Can you expound on why not? He certainly preached of open source software (and a superset of it) long before anyone else was thinking along those lines. With regard to Free Software, he is still before his time.
Oh wow, that's actually a great articulation what he stands for. It still seems like a superset of open source, i.e. that open source advocates believe in a subset of those ideals, and often for practical in leu of ideological reasons.
Free Software is a philosophy and political movement. If your system runs code, you have the right to modify that code. Closed source binaries are profane and immoral (user retains freedom of usage and modification; developer may never "close" the source unless they originated the entire codebase (see: "viral GPL")).
This is also where the nerd-power term "Libre" comes into play which inspired such misnamed catastrophies as "LibreOffice."
Free ~ Libre = Freedom of User Modification, free as in "I'm free, I'm not a slave" — nothing to do with monetary "free" of not paying for code you can see, though that is seemingly a prerequisite.
Open Source is just putting stuff up online and saying "lol whatevz." If your system runs code, it may have had an origin in open source software but got forked and now the new creator doesn't want you to see it. Open source binaries give you no rights as a user (developer retains freedom of distribution and profiteering off other people's code without giving back; user has no rights).
Update: Free Software also prides itself on excessively pedantic terminology and 16 different kinds of Free Software each with their own rights and restrictions (e.g. AGPL (or "The Coward's License") versus GPL2 versus GPL3 versus LGPL versus TEAPOT-GPL, ...)
Update2: They also like parrots, but please do not buy one just for them to play with. Parrots are a lifelong commitment.
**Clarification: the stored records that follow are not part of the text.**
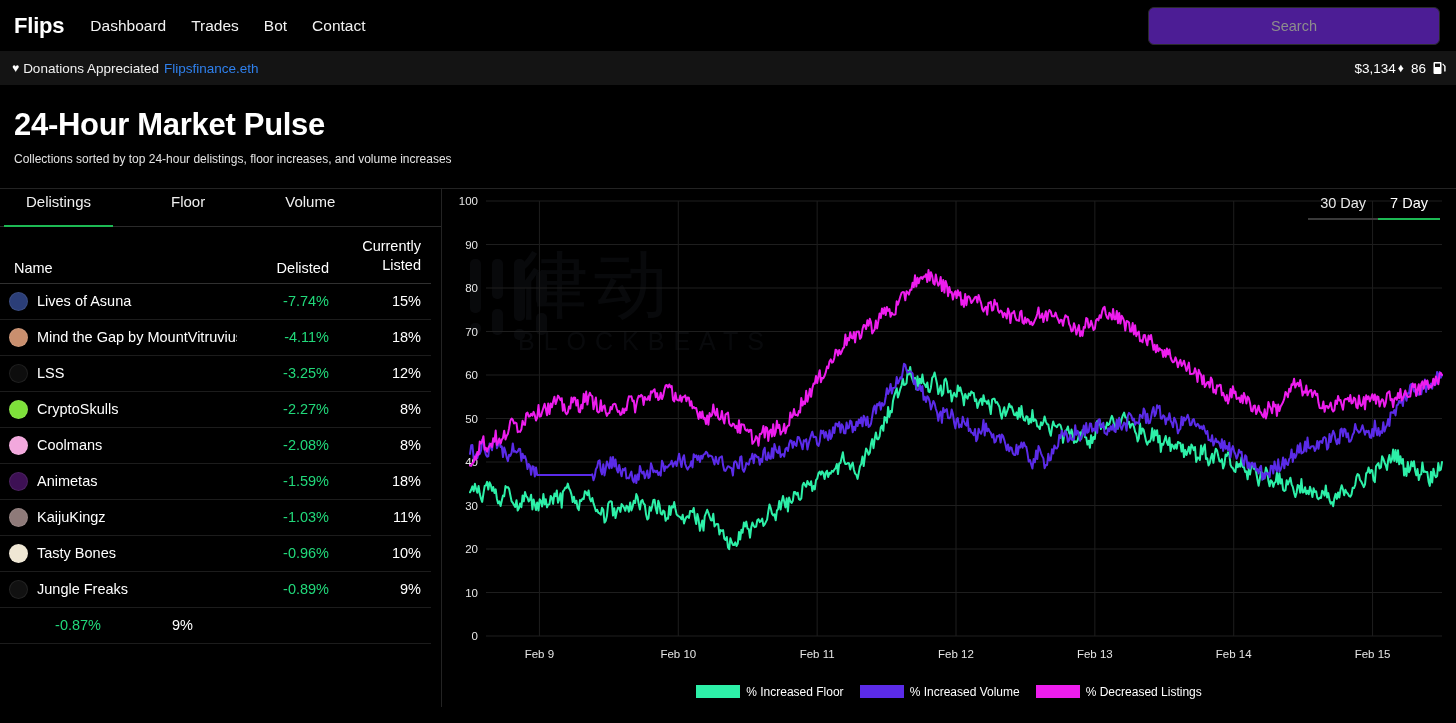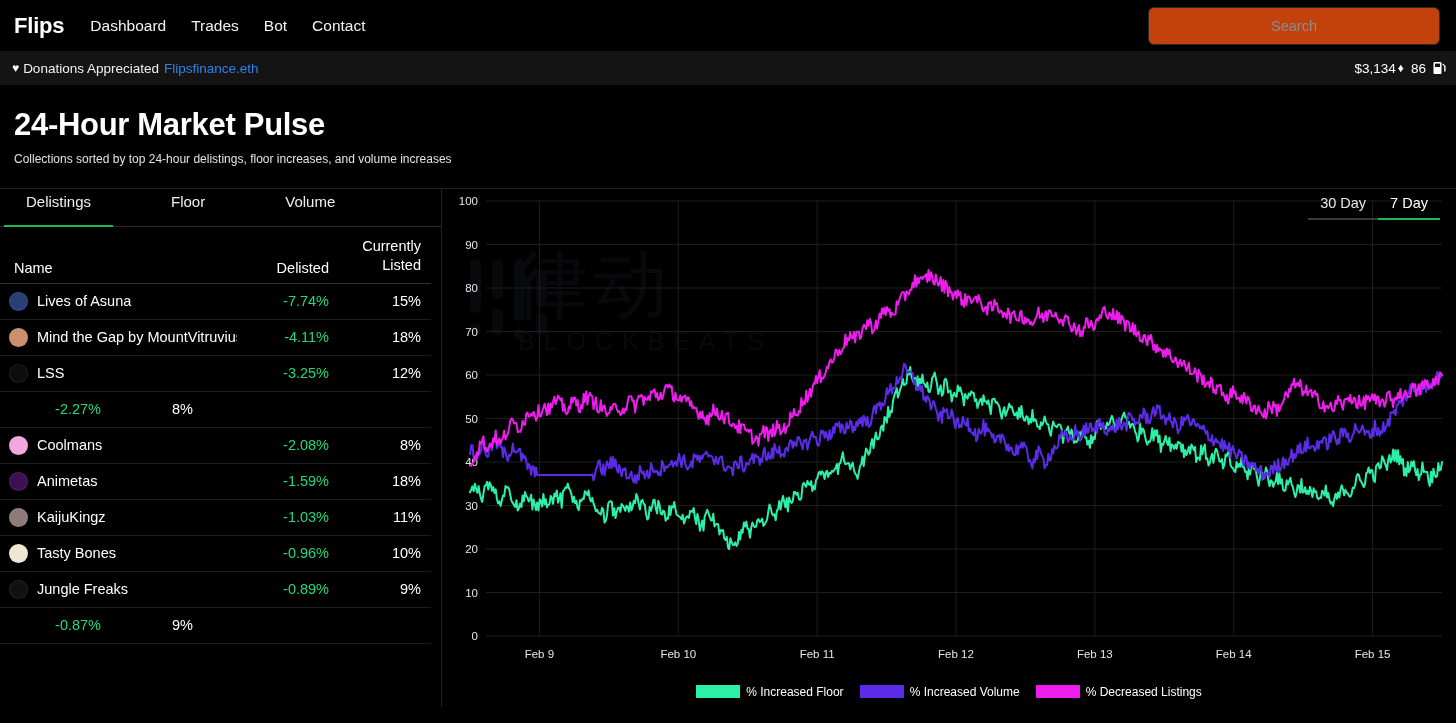--- a/index.html
+++ b/index.html
@@ -30,21 +30,21 @@
   .nav-links { display: flex; align-items: center; gap: 25px; }
   .nav-link {
     font-size: 15.5px;
     color: #f2f2f2;
     text-decoration: none;
     white-space: nowrap;
   }
   .search-wrap { margin-left: auto; }
   .search-box {
     width: 292px; height: 38px;
-    background: #c2410c;
+    background: #4c1d95;
     border: 1px solid #2b2b2b;
     border-radius: 6px;
     color: #cfcfcf;
     font-size: 14.5px;
     font-family: "Liberation Sans", sans-serif;
     text-align: center;
     outline: none;
   }
   .search-box::placeholder { color: #8d8d8d; }
 
@@ -297,20 +297,24 @@
           </div>
           <div class="row">
             <div class="cell-name">
               <span class="avatar" style="background:#0d0d0d"></span>
               <span>LSS</span>
             </div>
             <div class="cell-delisted">-3.25%</div>
             <div class="cell-listed">12%</div>
           </div>
           <div class="row">
+            <div class="cell-name">
+              <span class="avatar" style="background:#7ee03a"></span>
+              <span>CryptoSkulls</span>
+            </div>
             <div class="cell-delisted">-2.27%</div>
             <div class="cell-listed">8%</div>
           </div>
           <div class="row">
             <div class="cell-name">
               <span class="avatar" style="background:#f2a8dd"></span>
               <span>Coolmans</span>
             </div>
             <div class="cell-delisted">-2.08%</div>
             <div class="cell-listed">8%</div>

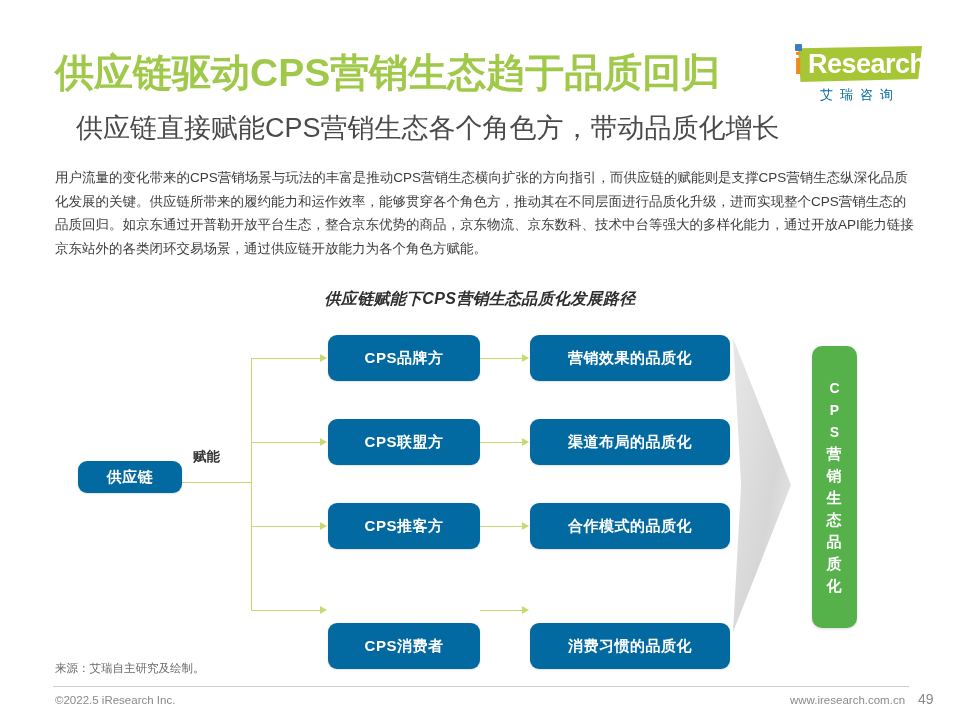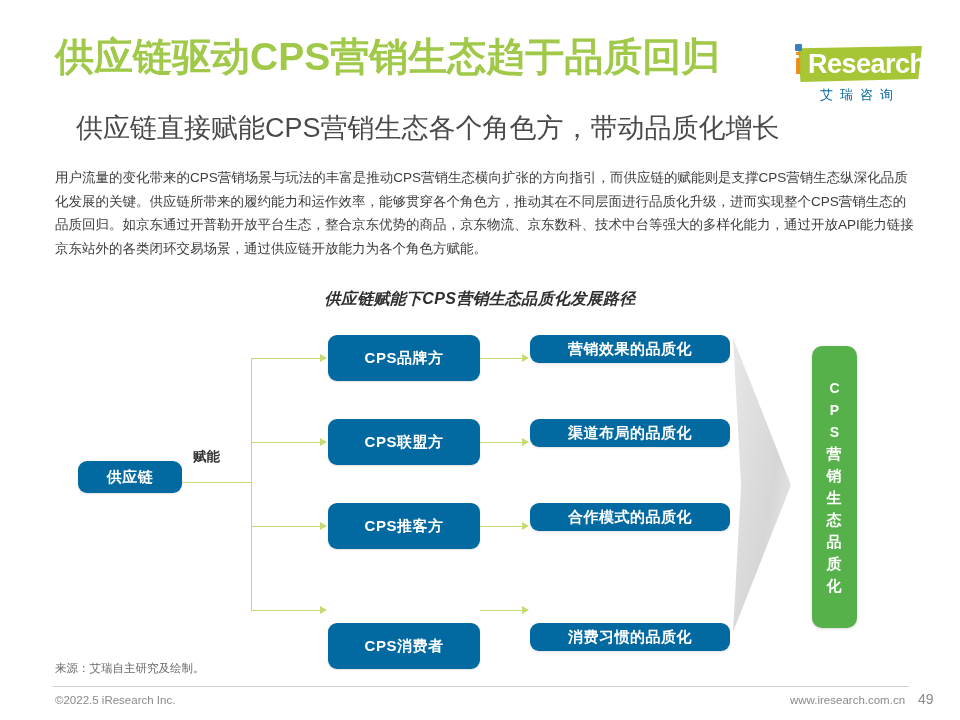--- a/index.html
+++ b/index.html
@@ -74,21 +74,21 @@
     width: 124px;
     text-align: center;
     font-size: 13px;
     color: #0369a1;
     letter-spacing: 7px;
   }
 
   #page-title {
     position: absolute;
     left: 55px;
-    top: 34px;
+    top: 50px;
     font-size: 39px;
     font-weight: bold;
     color: #a0c94a;
     letter-spacing: 0px;
     line-height: 46px;
     white-space: nowrap;
   }
   #page-subtitle {
     position: absolute;
     left: 55px;
@@ -147,21 +147,21 @@
     box-shadow: 0 1px 2px rgba(0,0,0,0.12);
   }
   .node.col1 {
     left: 328px;
     width: 152px;
     height: 46px;
   }
   .node.col2 {
     left: 530px;
     width: 200px;
-    height: 28px;
+    height: 46px;
   }
   .node-source {
     left: 78px;
     top: 141px;
     width: 104px;
     height: 32px;
   }
 
   .row1 { top: 15px; }
   .row2 { top: 99px; }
Firstly, we would refer to them as proprietary or non-free binaries (perhaps even user-subjugating), not "closed source".
Second, you're conflating copyleft with free and permissive with open. This is not the case. The definitions of free software and open source are largely identical (copyleft/permissive being OK both under free and open definitions), however the open source movement rejects all ethical, moral and social arguments, in addition to not concerning itself with privacy rights, DRM, Tivoization and other threats to user freedom.